• INFORMATION SHOWN
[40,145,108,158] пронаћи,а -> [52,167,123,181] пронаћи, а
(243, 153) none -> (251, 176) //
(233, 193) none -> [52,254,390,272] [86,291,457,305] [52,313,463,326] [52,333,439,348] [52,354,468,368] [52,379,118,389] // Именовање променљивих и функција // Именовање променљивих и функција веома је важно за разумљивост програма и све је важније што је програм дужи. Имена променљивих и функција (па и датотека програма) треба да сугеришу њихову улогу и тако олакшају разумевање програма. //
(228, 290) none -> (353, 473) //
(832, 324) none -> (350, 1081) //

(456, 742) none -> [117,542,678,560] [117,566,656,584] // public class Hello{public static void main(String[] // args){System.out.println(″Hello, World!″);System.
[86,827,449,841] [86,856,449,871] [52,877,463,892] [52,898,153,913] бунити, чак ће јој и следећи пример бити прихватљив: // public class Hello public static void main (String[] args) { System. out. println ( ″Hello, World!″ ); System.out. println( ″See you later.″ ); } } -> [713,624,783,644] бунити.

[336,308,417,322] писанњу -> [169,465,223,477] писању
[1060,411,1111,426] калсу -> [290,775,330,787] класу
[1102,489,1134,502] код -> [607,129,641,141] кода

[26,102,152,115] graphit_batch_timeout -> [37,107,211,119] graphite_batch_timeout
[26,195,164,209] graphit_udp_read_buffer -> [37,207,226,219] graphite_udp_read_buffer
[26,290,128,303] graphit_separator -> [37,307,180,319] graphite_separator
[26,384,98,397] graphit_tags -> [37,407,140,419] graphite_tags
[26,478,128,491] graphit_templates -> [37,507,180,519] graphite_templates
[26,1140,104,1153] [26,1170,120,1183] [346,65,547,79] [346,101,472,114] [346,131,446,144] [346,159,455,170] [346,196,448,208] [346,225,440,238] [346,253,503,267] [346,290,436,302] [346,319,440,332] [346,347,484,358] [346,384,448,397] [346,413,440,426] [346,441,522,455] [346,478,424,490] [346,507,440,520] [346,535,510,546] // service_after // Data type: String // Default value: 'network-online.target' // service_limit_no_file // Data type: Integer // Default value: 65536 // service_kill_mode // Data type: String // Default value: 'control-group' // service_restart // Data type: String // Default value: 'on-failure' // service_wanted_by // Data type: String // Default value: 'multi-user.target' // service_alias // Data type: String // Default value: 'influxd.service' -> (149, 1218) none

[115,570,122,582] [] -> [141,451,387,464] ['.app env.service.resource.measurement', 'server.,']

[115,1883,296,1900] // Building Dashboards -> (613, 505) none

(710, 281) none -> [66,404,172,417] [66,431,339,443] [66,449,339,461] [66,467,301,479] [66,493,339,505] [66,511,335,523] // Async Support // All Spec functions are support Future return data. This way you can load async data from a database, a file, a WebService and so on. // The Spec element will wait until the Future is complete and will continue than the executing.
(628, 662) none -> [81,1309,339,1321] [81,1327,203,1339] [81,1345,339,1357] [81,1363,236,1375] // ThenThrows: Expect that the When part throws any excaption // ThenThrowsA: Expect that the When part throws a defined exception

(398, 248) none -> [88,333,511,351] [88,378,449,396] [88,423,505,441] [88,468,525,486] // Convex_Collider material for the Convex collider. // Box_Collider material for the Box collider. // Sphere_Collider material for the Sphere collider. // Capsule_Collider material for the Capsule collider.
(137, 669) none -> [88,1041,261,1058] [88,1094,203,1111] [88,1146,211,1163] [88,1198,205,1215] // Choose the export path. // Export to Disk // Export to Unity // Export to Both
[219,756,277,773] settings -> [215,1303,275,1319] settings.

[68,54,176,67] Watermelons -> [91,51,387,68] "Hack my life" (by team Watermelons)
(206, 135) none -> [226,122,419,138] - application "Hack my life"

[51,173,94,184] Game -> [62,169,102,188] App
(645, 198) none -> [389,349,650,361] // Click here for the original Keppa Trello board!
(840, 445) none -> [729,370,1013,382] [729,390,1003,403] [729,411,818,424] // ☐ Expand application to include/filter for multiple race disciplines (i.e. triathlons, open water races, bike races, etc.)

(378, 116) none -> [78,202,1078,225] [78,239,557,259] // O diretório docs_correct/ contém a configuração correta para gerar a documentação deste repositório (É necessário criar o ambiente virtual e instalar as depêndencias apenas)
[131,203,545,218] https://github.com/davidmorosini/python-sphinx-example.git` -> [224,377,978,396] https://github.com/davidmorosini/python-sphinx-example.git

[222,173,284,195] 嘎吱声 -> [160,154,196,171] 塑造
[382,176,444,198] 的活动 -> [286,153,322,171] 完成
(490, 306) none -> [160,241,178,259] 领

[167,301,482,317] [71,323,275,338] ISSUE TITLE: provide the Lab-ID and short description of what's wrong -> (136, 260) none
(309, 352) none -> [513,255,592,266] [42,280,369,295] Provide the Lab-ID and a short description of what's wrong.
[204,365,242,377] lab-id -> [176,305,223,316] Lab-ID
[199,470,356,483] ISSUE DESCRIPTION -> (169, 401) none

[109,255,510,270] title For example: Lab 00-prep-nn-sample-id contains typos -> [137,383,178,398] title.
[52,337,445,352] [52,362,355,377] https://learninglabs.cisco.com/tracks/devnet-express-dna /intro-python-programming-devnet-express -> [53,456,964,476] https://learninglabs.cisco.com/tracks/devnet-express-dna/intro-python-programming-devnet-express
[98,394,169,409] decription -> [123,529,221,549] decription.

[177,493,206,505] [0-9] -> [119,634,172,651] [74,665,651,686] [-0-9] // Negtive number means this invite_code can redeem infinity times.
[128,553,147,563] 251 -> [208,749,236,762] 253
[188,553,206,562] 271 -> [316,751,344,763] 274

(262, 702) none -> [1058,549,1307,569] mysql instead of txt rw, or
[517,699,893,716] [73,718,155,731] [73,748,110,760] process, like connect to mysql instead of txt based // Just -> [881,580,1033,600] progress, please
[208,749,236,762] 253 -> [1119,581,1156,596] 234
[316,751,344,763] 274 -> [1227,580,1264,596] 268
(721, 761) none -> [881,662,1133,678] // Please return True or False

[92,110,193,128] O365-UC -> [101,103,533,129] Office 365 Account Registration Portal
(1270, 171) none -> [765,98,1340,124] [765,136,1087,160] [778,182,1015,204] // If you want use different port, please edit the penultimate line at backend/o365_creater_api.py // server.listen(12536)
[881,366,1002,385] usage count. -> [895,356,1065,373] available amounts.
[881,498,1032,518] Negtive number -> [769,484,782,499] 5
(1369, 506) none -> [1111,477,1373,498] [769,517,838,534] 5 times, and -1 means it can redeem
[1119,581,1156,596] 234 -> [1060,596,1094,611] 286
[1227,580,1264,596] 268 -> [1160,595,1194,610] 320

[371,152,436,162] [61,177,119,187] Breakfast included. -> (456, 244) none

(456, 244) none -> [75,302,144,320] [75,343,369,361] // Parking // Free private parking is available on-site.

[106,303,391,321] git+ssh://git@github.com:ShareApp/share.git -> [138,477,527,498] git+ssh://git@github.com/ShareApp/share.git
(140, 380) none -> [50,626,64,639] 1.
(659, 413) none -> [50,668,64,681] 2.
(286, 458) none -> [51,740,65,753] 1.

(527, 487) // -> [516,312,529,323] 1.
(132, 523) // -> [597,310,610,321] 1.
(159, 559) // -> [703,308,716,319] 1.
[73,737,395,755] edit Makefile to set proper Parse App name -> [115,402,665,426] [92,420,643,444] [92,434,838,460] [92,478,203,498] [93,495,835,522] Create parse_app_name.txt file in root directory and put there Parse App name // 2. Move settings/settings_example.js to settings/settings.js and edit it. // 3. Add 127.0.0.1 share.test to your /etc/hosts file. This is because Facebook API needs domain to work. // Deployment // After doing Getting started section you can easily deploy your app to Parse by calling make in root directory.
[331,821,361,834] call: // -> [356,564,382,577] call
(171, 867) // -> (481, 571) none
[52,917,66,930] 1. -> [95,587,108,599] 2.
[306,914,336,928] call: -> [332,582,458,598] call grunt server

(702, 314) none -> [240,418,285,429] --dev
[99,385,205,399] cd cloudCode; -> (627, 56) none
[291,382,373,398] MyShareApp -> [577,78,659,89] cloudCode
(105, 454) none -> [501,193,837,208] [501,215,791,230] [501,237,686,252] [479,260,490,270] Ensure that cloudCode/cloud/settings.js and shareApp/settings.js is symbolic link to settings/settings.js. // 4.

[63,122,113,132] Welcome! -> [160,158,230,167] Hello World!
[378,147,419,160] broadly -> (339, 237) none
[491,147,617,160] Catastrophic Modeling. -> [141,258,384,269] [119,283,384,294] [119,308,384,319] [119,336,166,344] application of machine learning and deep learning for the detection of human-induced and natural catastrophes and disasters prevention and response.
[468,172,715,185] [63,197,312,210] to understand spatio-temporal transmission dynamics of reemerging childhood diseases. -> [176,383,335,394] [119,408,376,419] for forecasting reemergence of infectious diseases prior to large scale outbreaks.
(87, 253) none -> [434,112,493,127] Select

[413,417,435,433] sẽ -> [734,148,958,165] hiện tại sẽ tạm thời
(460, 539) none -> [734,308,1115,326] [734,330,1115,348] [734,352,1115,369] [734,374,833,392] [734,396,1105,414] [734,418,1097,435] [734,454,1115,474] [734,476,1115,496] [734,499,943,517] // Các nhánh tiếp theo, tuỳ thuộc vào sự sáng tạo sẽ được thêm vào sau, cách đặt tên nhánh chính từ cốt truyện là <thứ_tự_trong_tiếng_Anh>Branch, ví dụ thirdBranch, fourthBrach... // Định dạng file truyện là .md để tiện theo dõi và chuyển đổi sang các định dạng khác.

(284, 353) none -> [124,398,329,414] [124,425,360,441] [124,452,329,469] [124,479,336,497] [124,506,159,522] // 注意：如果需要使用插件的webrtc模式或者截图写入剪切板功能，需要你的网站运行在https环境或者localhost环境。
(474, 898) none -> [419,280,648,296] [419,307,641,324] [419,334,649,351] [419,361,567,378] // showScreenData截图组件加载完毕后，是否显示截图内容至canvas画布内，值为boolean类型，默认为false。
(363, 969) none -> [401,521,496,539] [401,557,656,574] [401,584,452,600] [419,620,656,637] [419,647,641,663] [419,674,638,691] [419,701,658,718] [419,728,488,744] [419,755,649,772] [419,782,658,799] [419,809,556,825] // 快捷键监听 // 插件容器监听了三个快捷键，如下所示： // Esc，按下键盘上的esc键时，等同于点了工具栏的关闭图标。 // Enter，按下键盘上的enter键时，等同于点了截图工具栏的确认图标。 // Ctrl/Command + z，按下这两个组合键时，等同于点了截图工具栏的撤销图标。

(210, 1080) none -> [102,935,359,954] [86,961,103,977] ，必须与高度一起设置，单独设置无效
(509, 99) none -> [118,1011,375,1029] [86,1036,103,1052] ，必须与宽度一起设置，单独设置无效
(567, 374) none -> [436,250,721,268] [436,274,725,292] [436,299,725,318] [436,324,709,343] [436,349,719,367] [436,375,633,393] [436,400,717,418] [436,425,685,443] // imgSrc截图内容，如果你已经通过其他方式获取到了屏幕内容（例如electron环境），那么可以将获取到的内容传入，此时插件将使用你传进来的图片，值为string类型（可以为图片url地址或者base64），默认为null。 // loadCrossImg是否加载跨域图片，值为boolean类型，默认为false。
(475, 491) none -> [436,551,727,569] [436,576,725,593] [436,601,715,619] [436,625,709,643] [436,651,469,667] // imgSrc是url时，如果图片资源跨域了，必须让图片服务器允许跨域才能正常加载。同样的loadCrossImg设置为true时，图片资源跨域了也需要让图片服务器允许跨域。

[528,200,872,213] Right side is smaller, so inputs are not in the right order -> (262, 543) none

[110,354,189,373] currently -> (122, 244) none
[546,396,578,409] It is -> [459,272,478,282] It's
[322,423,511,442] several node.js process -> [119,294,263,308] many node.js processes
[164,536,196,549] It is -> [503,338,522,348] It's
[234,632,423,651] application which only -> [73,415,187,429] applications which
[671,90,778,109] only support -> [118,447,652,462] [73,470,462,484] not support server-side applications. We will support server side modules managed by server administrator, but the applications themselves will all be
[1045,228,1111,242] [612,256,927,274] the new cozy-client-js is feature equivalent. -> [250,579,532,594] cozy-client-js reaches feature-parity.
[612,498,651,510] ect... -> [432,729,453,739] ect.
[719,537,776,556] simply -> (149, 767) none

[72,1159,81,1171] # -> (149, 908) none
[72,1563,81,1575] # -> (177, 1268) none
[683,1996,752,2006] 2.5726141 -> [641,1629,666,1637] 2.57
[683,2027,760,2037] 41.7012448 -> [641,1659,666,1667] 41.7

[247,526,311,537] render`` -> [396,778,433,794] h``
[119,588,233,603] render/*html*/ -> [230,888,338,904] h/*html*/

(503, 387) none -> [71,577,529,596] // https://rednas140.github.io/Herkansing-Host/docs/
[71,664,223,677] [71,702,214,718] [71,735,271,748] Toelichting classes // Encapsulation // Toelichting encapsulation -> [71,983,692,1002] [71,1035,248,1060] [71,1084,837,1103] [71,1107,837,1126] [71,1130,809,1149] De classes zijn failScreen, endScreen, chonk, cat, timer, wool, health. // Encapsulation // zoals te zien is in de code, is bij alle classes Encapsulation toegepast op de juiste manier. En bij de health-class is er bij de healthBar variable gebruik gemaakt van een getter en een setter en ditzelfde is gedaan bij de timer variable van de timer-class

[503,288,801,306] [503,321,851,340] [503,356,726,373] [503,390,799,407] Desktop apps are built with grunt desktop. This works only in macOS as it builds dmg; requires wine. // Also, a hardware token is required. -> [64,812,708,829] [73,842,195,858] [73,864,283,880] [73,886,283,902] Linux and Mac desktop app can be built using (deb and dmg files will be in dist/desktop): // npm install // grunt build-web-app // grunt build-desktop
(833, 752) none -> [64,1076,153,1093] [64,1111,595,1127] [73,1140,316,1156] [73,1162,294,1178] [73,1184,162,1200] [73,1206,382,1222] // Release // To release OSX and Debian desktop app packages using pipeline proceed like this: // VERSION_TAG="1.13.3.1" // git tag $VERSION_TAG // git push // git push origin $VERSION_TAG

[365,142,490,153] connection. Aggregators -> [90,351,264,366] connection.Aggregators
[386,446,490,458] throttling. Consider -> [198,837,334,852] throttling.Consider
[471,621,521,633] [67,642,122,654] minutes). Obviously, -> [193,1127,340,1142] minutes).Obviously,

• PROBLEM DETAILS
Produce verbatim the lines starting at the one with "[365,142,490,153] connection. Aggregators" and ending at the last line of the material, both ends included. Add no other line.

• EXERCISE ANSWER
[365,142,490,153] connection. Aggregators -> [90,351,264,366] connection.Aggregators
[386,446,490,458] throttling. Consider -> [198,837,334,852] throttling.Consider
[471,621,521,633] [67,642,122,654] minutes). Obviously, -> [193,1127,340,1142] minutes).Obviously,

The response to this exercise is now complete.